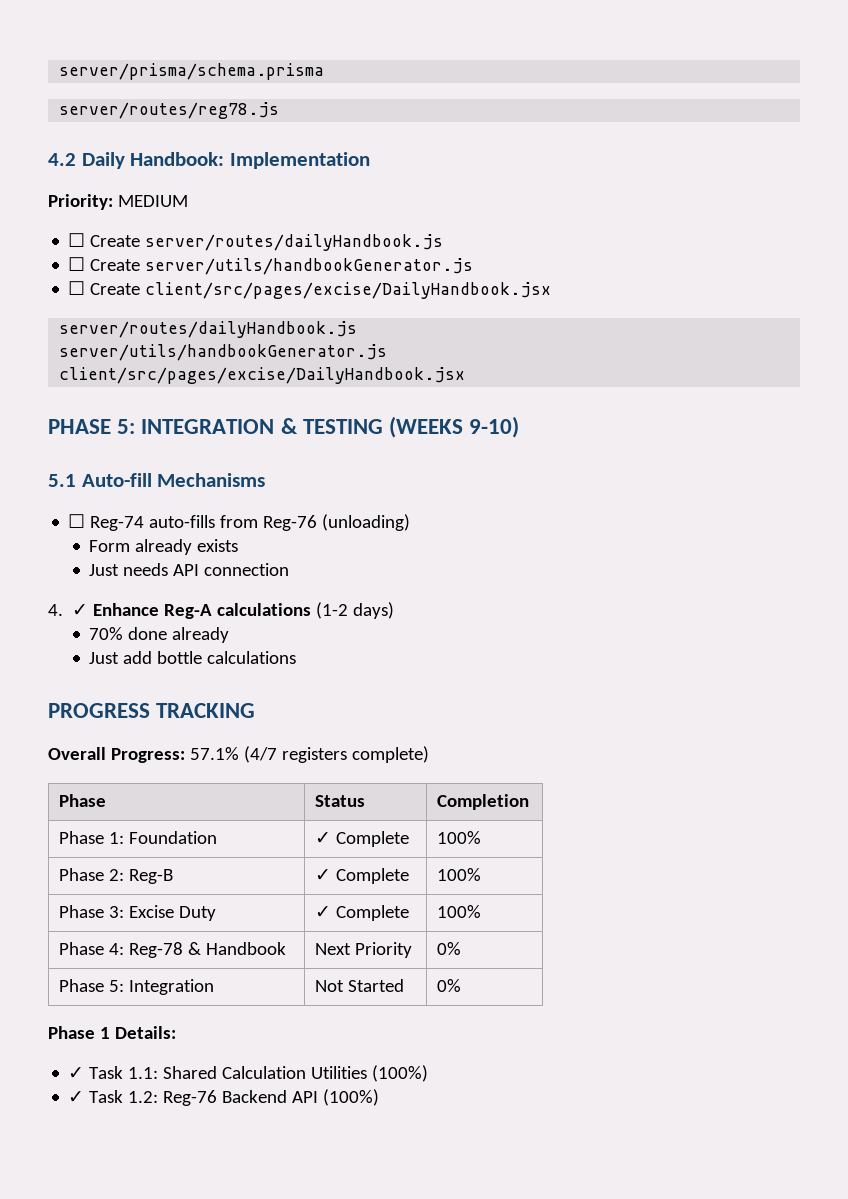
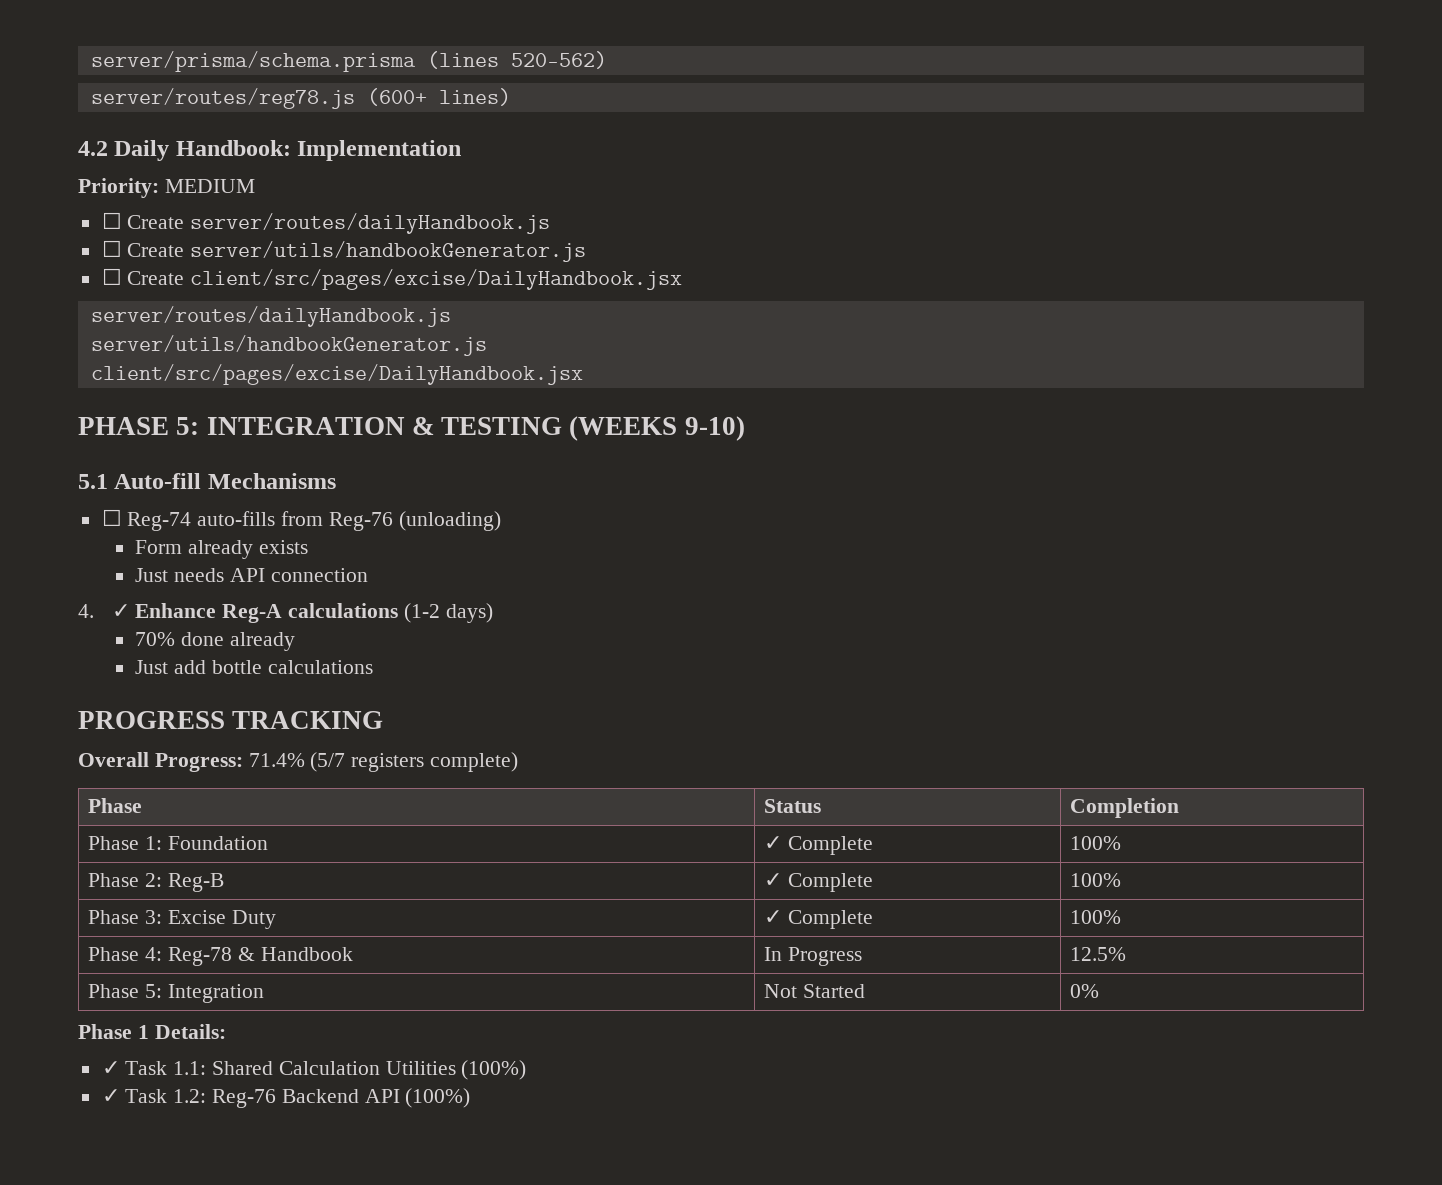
- server/prisma/schema.prisma
+ server/prisma/schema.prisma (lines 520-562)
- server/routes/reg78.js
+ server/routes/reg78.js (600+ lines)
- Overall Progress: 57.1% (4/7 registers complete)
+ Overall Progress: 71.4% (5/7 registers complete)
- Phase 4: Reg-78 & Handbook | Next Priority | 0%
+ Phase 4: Reg-78 & Handbook | In Progress | 12.5%

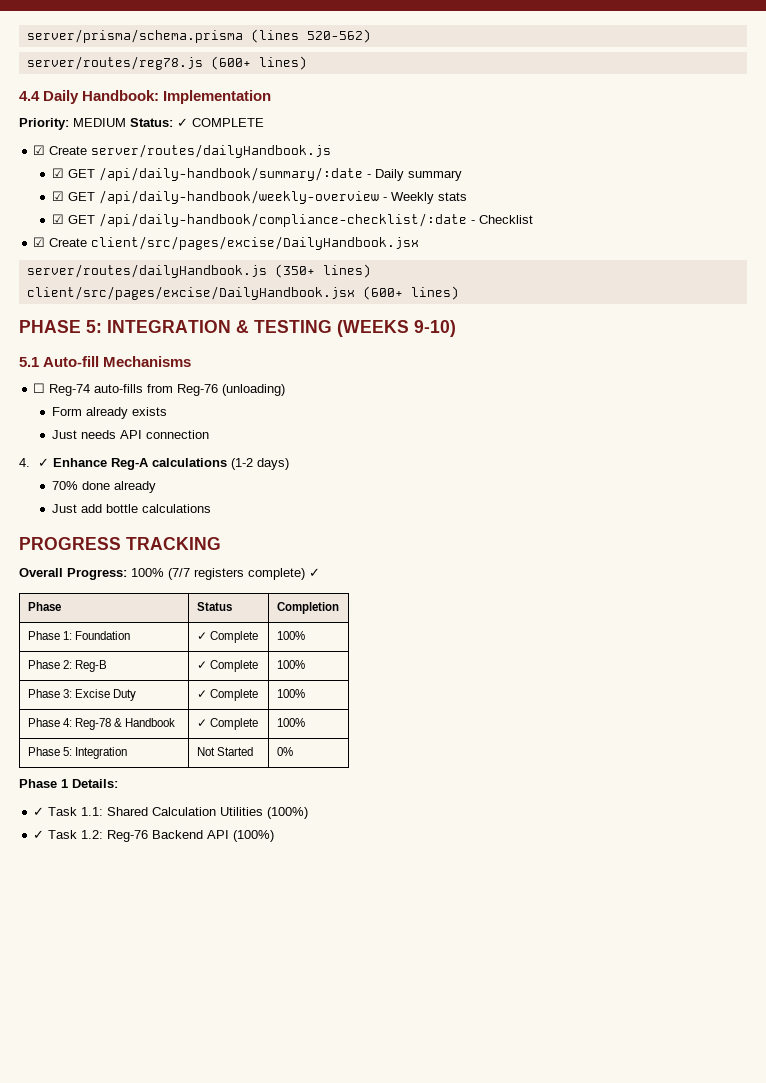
- 4.2 Daily Handbook: Implementation
+ 4.4 Daily Handbook: Implementation
- Priority: MEDIUM
- ☐ Create server/routes/dailyHandbook.js
- ☐ Create server/utils/handbookGenerator.js
- ☐ Create client/src/pages/excise/DailyHandbook.jsx
- server/routes/dailyHandbook.js
- server/utils/handbookGenerator.js
- client/src/pages/excise/DailyHandbook.jsx
+ Priority: MEDIUM Status: ✓ COMPLETE
+ ☑ Create server/routes/dailyHandbook.js
+ ☑ GET /api/daily-handbook/summary/:date - Daily summary
+ ☑ GET /api/daily-handbook/weekly-overview - Weekly stats
+ ☑ GET /api/daily-handbook/compliance-checklist/:date - Checklist
+ ☑ Create client/src/pages/excise/DailyHandbook.jsx
+ server/routes/dailyHandbook.js (350+ lines)
+ client/src/pages/excise/DailyHandbook.jsx (600+ lines)
- Overall Progress: 71.4% (5/7 registers complete)
+ Overall Progress: 100% (7/7 registers complete) ✓
- Phase 4: Reg-78 & Handbook | In Progress | 12.5%
+ Phase 4: Reg-78 & Handbook | ✓ Complete | 100%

.....

◆ **YOUR INSTRUCTIONS**:
Give the number of lines in the material above that contain "MEDIUM", with no other words.

◆ **WRITTEN RESPONSE**:
2